[Web page edit records]

○ ○ ○ ○ ○ ○ ○

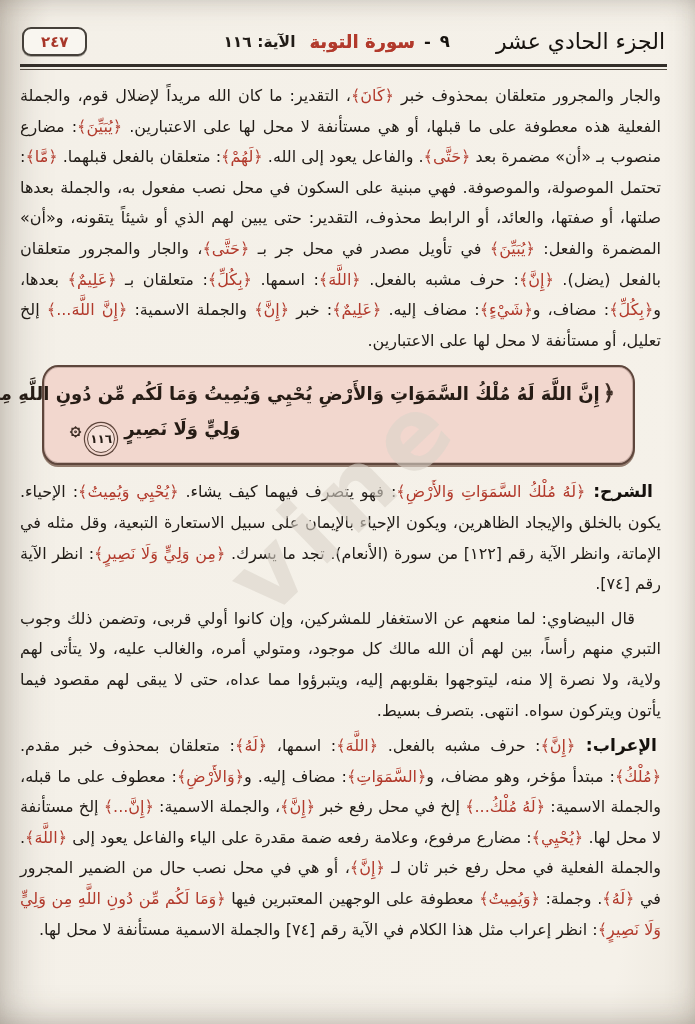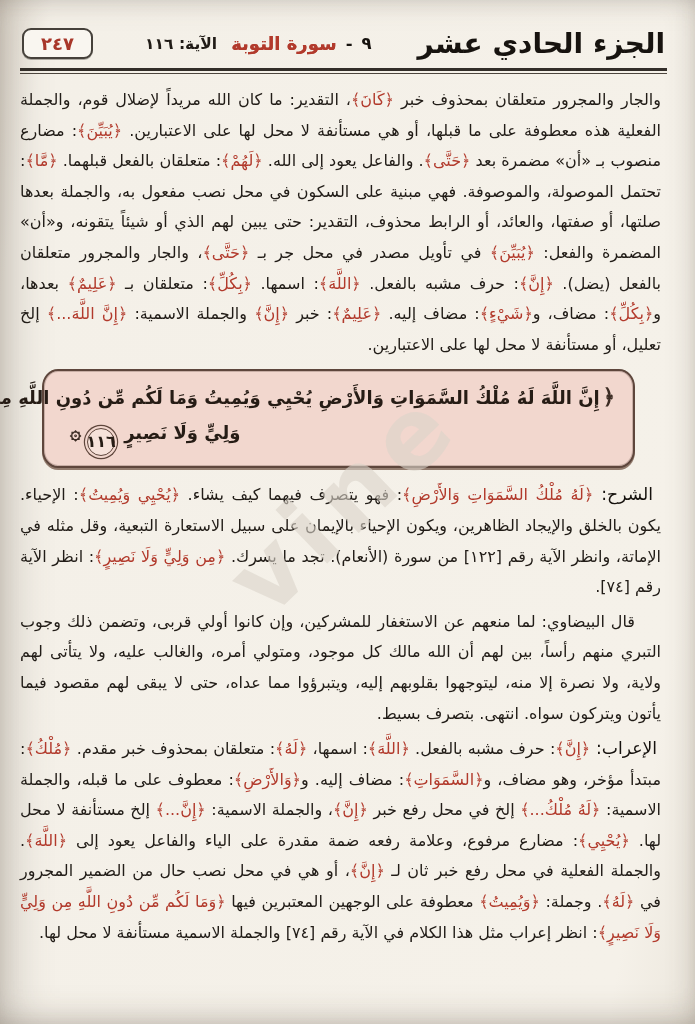--- a/index.html
+++ b/index.html
@@ -11,54 +11,54 @@
   }
   .page{
     position:relative;width:695px;height:1024px;
     background:linear-gradient(100deg,#e9e3d9 0%,#f4f0e8 6%,#f5f1e9 90%,#ece7dd 100%);
     box-shadow:inset 24px 0 50px -24px rgba(96,84,70,.45),
                inset -14px 0 32px -18px rgba(96,84,70,.30),
                inset 0 -20px 40px -26px rgba(96,84,70,.35),
                inset 0 16px 30px -26px rgba(96,84,70,.25);
   }
   header{display:flex;align-items:center;padding:27px 30px 0 22px;}
-  .part-title{font-weight:bold;font-size:28px;letter-spacing:-1px;color:#17130f;}
+  .part-title{font-weight:normal;font-size:22px;letter-spacing:-1px;color:#17130f;}
   .sura-group{display:flex;align-items:center;gap:9px;margin-right:46px;font-weight:bold;}
   .sura-num,.dash{font-size:16.5px;color:#17130f;}
   .sura-title{color:#b23a2c;font-size:18px;text-shadow:0 0 .4px #b23a2c;text-align:right;}
   .aya-label{font-size:15.5px;font-weight:bold;margin-right:14px;}
   .page-box{
     margin-right:auto;border:2px solid #45403a;border-radius:9px;
     padding:3px 17px;background:#f9f6f0;box-shadow:0 1px 0 rgba(69,64,58,.4);
   }
-  .page-box span{color:#a8372a;font-weight:bold;font-size:18px;letter-spacing:3px;}
+  .page-box span{color:#a8372a;font-weight:bold;font-size:15px;letter-spacing:3px;}
   .header-rule{margin:8px 28px 0 20px;height:2px;border-top:3px solid #332e29;border-bottom:1.5px solid #4d463e;}
   main{padding:11px 34px 0 20px;font-size:16px;line-height:30.6px;text-align:justify;}
   .para{margin:0 0 4px;}
   .seg-q{color:#b23a2c;}
-  .seg-h{font-weight:normal;font-size:17.2px;color:#15110d;}
+  .seg-h{font-weight:bold;font-size:17.2px;color:#15110d;}
   .sharh{margin-top:7px;text-indent:8px;}
   .baydawi{text-indent:26px;}
   .iirab{text-indent:4px;}
   .verse-frame{
     margin:9px 26px 11px 22px;
     background:#f2d7ce;
     border:2px solid #5e463c;border-radius:16px/18px;
     box-shadow:0 2px 0 0 #937c6e, inset 0 0 0 1px rgba(94,70,60,.28);
     padding:9px 18px 10px;position:relative;z-index:1;
   }
   .verse-line{font-weight:bold;color:#261c15;font-size:18px;line-height:34px;}
   .l1{white-space:nowrap;}
   .vopen{font-size:21px;margin-left:3px;color:#3c2c24;}
   .l2{text-align:left;padding-left:8px;}
   .medallion{
     display:inline-flex;align-items:center;justify-content:center;
     width:26px;height:26px;border:1.5px solid #5e463c;border-radius:50%;
     box-shadow:0 0 0 2px #f2d7ce,0 0 0 3.2px #5e463c;
-    font-size:16px;font-weight:bold;color:#261c15;
+    font-size:12px;font-weight:bold;color:#261c15;
     vertical-align:-8px;margin:0 9px 0 6px;background:#f6e2da;
   }
   .vclose{font-size:19px;color:#3c2c24;}
   .watermark{
     position:absolute;top:555px;left:205px;
     transform:rotate(-44deg);transform-origin:left top;
     font-size:98px;font-weight:bold;letter-spacing:10px;
     color:rgba(219,211,201,.6);z-index:6;pointer-events:none;
   }
 </style>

○ ○ ○ ○ ○ ○ ○

▸ Exercise brief: Every line of the records above should be copied exactly, while the pictures are left behind.

▸ Task result:
--- a/index.html
+++ b/index.html
@@ -11,54 +11,54 @@
   }
   .page{
     position:relative;width:695px;height:1024px;
     background:linear-gradient(100deg,#e9e3d9 0%,#f4f0e8 6%,#f5f1e9 90%,#ece7dd 100%);
     box-shadow:inset 24px 0 50px -24px rgba(96,84,70,.45),
                inset -14px 0 32px -18px rgba(96,84,70,.30),
                inset 0 -20px 40px -26px rgba(96,84,70,.35),
                inset 0 16px 30px -26px rgba(96,84,70,.25);
   }
   header{display:flex;align-items:center;padding:27px 30px 0 22px;}
-  .part-title{font-weight:bold;font-size:28px;letter-spacing:-1px;color:#17130f;}
+  .part-title{font-weight:normal;font-size:22px;letter-spacing:-1px;color:#17130f;}
   .sura-group{display:flex;align-items:center;gap:9px;margin-right:46px;font-weight:bold;}
   .sura-num,.dash{font-size:16.5px;color:#17130f;}
   .sura-title{color:#b23a2c;font-size:18px;text-shadow:0 0 .4px #b23a2c;text-align:right;}
   .aya-label{font-size:15.5px;font-weight:bold;margin-right:14px;}
   .page-box{
     margin-right:auto;border:2px solid #45403a;border-radius:9px;
     padding:3px 17px;background:#f9f6f0;box-shadow:0 1px 0 rgba(69,64,58,.4);
   }
-  .page-box span{color:#a8372a;font-weight:bold;font-size:18px;letter-spacing:3px;}
+  .page-box span{color:#a8372a;font-weight:bold;font-size:15px;letter-spacing:3px;}
   .header-rule{margin:8px 28px 0 20px;height:2px;border-top:3px solid #332e29;border-bottom:1.5px solid #4d463e;}
   main{padding:11px 34px 0 20px;font-size:16px;line-height:30.6px;text-align:justify;}
   .para{margin:0 0 4px;}
   .seg-q{color:#b23a2c;}
-  .seg-h{font-weight:normal;font-size:17.2px;color:#15110d;}
+  .seg-h{font-weight:bold;font-size:17.2px;color:#15110d;}
   .sharh{margin-top:7px;text-indent:8px;}
   .baydawi{text-indent:26px;}
   .iirab{text-indent:4px;}
   .verse-frame{
     margin:9px 26px 11px 22px;
     background:#f2d7ce;
     border:2px solid #5e463c;border-radius:16px/18px;
     box-shadow:0 2px 0 0 #937c6e, inset 0 0 0 1px rgba(94,70,60,.28);
     padding:9px 18px 10px;position:relative;z-index:1;
   }
   .verse-line{font-weight:bold;color:#261c15;font-size:18px;line-height:34px;}
   .l1{white-space:nowrap;}
   .vopen{font-size:21px;margin-left:3px;color:#3c2c24;}
   .l2{text-align:left;padding-left:8px;}
   .medallion{
     display:inline-flex;align-items:center;justify-content:center;
     width:26px;height:26px;border:1.5px solid #5e463c;border-radius:50%;
     box-shadow:0 0 0 2px #f2d7ce,0 0 0 3.2px #5e463c;
-    font-size:16px;font-weight:bold;color:#261c15;
+    font-size:12px;font-weight:bold;color:#261c15;
     vertical-align:-8px;margin:0 9px 0 6px;background:#f6e2da;
   }
   .vclose{font-size:19px;color:#3c2c24;}
   .watermark{
     position:absolute;top:555px;left:205px;
     transform:rotate(-44deg);transform-origin:left top;
     font-size:98px;font-weight:bold;letter-spacing:10px;
     color:rgba(219,211,201,.6);z-index:6;pointer-events:none;
   }
 </style>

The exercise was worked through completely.